Everything in the listing below from the line containing "- c.silent_mode = true" through the line containing "- c.logger = ::Logger.new(STDOUT)" must be repeated exactly; the remaining lines are not wanted.
⁂
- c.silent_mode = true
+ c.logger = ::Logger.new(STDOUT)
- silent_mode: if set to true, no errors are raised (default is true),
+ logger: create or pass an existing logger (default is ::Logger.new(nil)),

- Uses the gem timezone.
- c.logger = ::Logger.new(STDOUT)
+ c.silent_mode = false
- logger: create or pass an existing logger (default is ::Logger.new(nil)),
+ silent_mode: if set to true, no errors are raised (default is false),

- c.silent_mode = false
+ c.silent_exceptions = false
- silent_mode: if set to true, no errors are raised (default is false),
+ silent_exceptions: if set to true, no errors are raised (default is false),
⁂
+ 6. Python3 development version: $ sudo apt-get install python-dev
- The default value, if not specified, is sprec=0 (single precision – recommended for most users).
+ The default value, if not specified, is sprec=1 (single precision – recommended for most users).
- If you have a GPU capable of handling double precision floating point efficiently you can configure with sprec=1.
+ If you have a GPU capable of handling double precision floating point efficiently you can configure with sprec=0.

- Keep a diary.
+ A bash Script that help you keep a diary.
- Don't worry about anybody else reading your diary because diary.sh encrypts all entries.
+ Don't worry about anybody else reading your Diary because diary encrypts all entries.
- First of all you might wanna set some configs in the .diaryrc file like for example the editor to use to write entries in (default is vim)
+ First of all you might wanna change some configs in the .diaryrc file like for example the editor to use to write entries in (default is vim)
⁂
Completed exercise:
- c.silent_mode = true
+ c.logger = ::Logger.new(STDOUT)
- silent_mode: if set to true, no errors are raised (default is true),
+ logger: create or pass an existing logger (default is ::Logger.new(nil)),

- Uses the gem timezone.
- c.logger = ::Logger.new(STDOUT)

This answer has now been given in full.